▸ **TO DO**
Lines to restate from the data below: from the one containing "payment terms: 30 days -> 14 days" to the one containing "total: 136.06 -> 117.60", both included. Give them again exactly, and only them.

--------------------

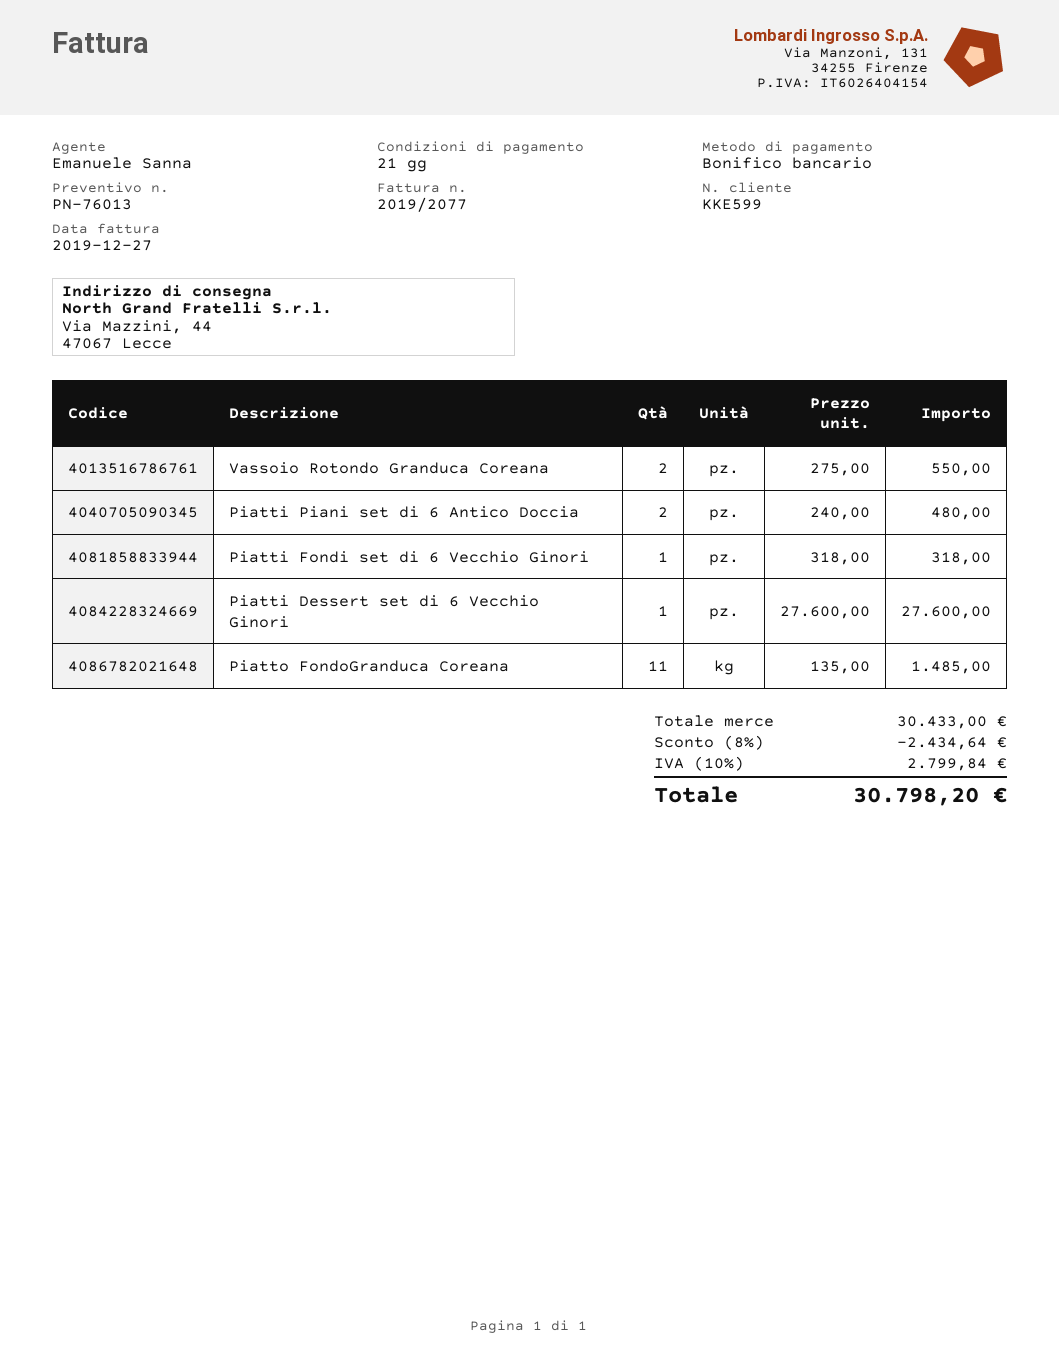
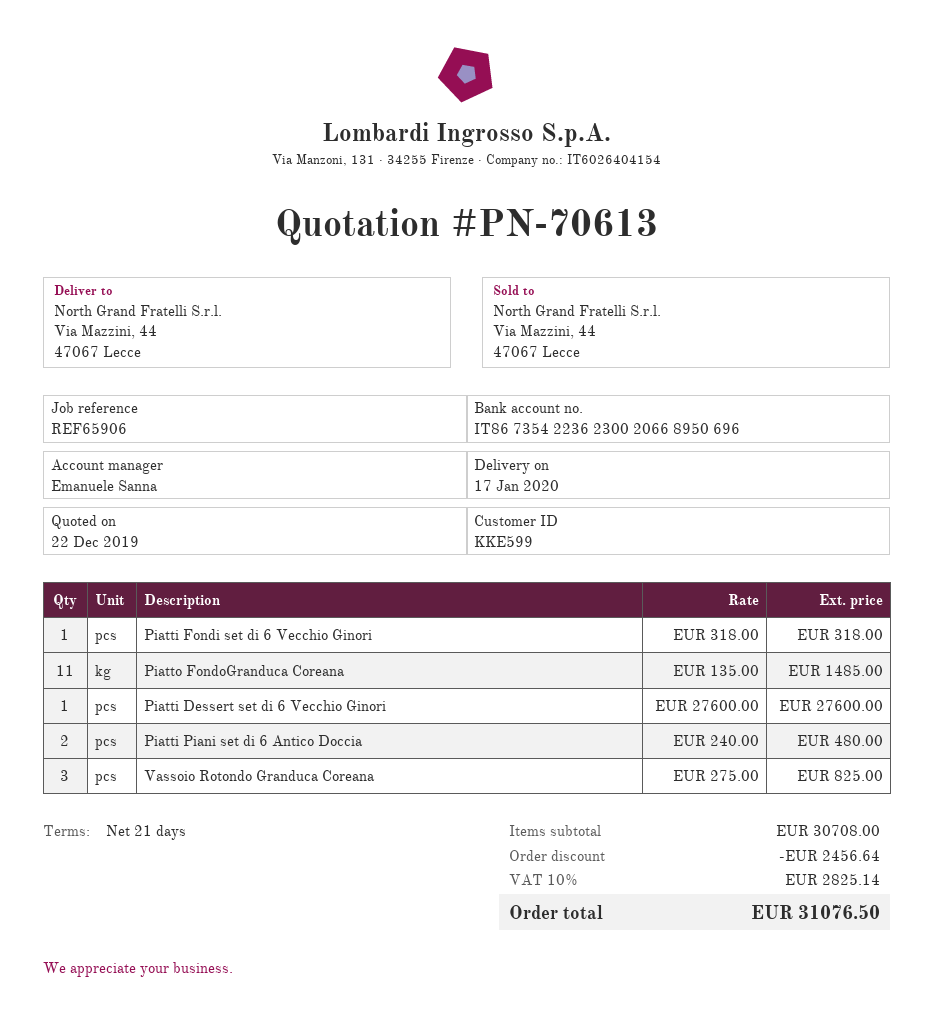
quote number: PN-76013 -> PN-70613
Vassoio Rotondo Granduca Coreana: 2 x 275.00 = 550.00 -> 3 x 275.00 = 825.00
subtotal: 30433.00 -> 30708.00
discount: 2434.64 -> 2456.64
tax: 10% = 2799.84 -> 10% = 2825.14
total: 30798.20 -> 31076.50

--------------------

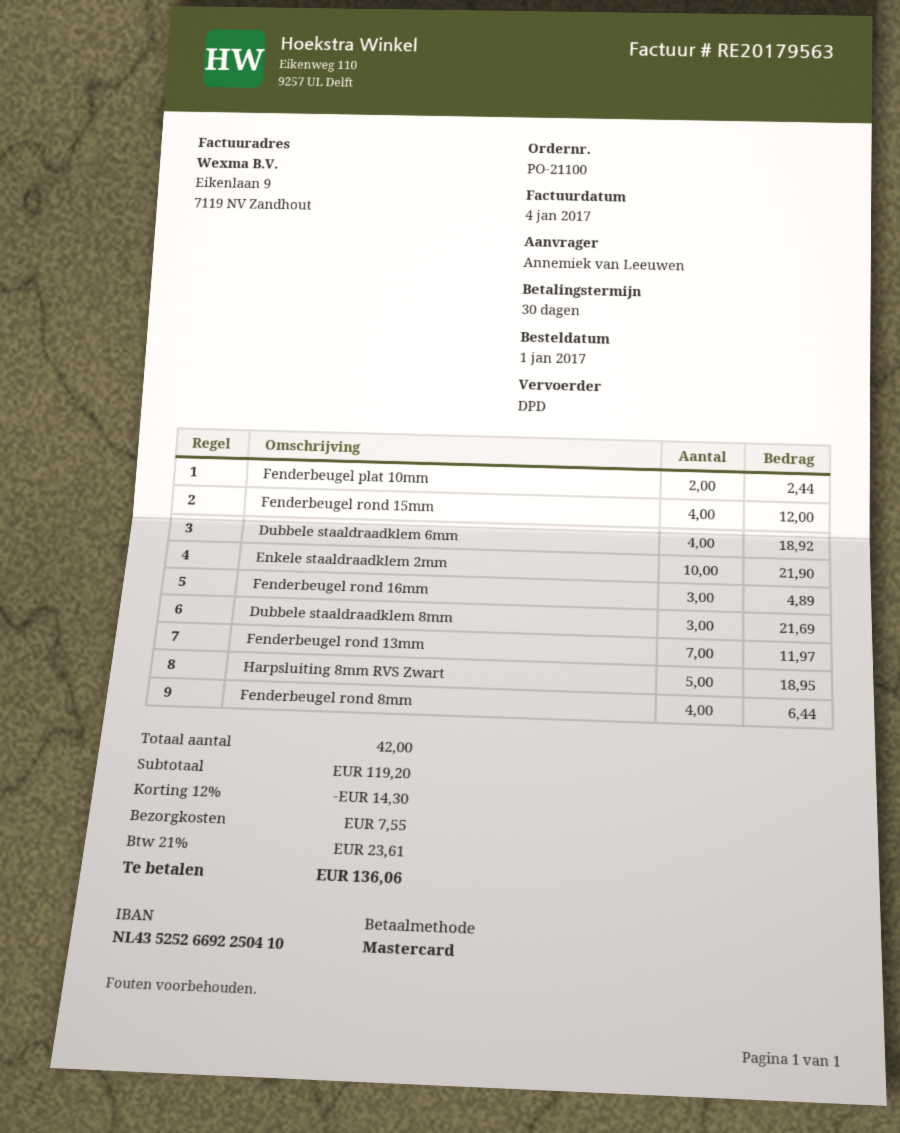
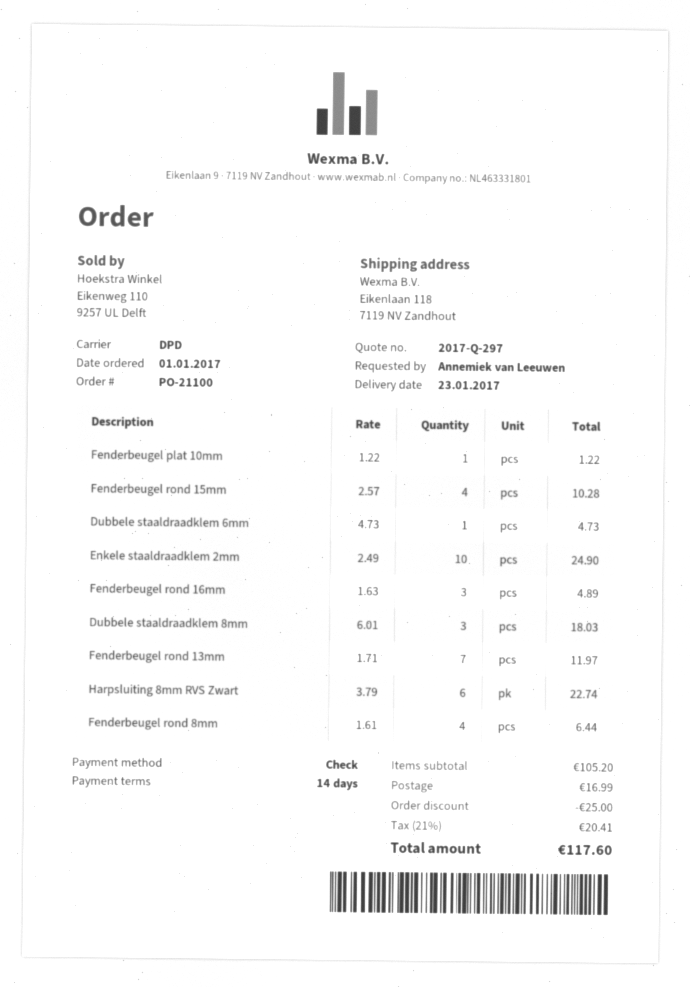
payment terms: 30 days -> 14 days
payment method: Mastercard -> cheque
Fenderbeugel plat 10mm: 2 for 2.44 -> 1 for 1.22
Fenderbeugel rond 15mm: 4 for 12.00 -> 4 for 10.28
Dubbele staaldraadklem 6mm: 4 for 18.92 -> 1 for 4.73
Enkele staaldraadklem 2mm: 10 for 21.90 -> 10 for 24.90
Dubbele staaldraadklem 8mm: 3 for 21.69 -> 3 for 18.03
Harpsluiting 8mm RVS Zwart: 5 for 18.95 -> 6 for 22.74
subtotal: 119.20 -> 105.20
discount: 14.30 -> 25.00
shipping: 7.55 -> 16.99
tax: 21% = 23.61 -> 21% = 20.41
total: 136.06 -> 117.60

--------------------

▸ **ANSWER SPACE**
payment terms: 30 days -> 14 days
payment method: Mastercard -> cheque
Fenderbeugel plat 10mm: 2 for 2.44 -> 1 for 1.22
Fenderbeugel rond 15mm: 4 for 12.00 -> 4 for 10.28
Dubbele staaldraadklem 6mm: 4 for 18.92 -> 1 for 4.73
Enkele staaldraadklem 2mm: 10 for 21.90 -> 10 for 24.90
Dubbele staaldraadklem 8mm: 3 for 21.69 -> 3 for 18.03
Harpsluiting 8mm RVS Zwart: 5 for 18.95 -> 6 for 22.74
subtotal: 119.20 -> 105.20
discount: 14.30 -> 25.00
shipping: 7.55 -> 16.99
tax: 21% = 23.61 -> 21% = 20.41
total: 136.06 -> 117.60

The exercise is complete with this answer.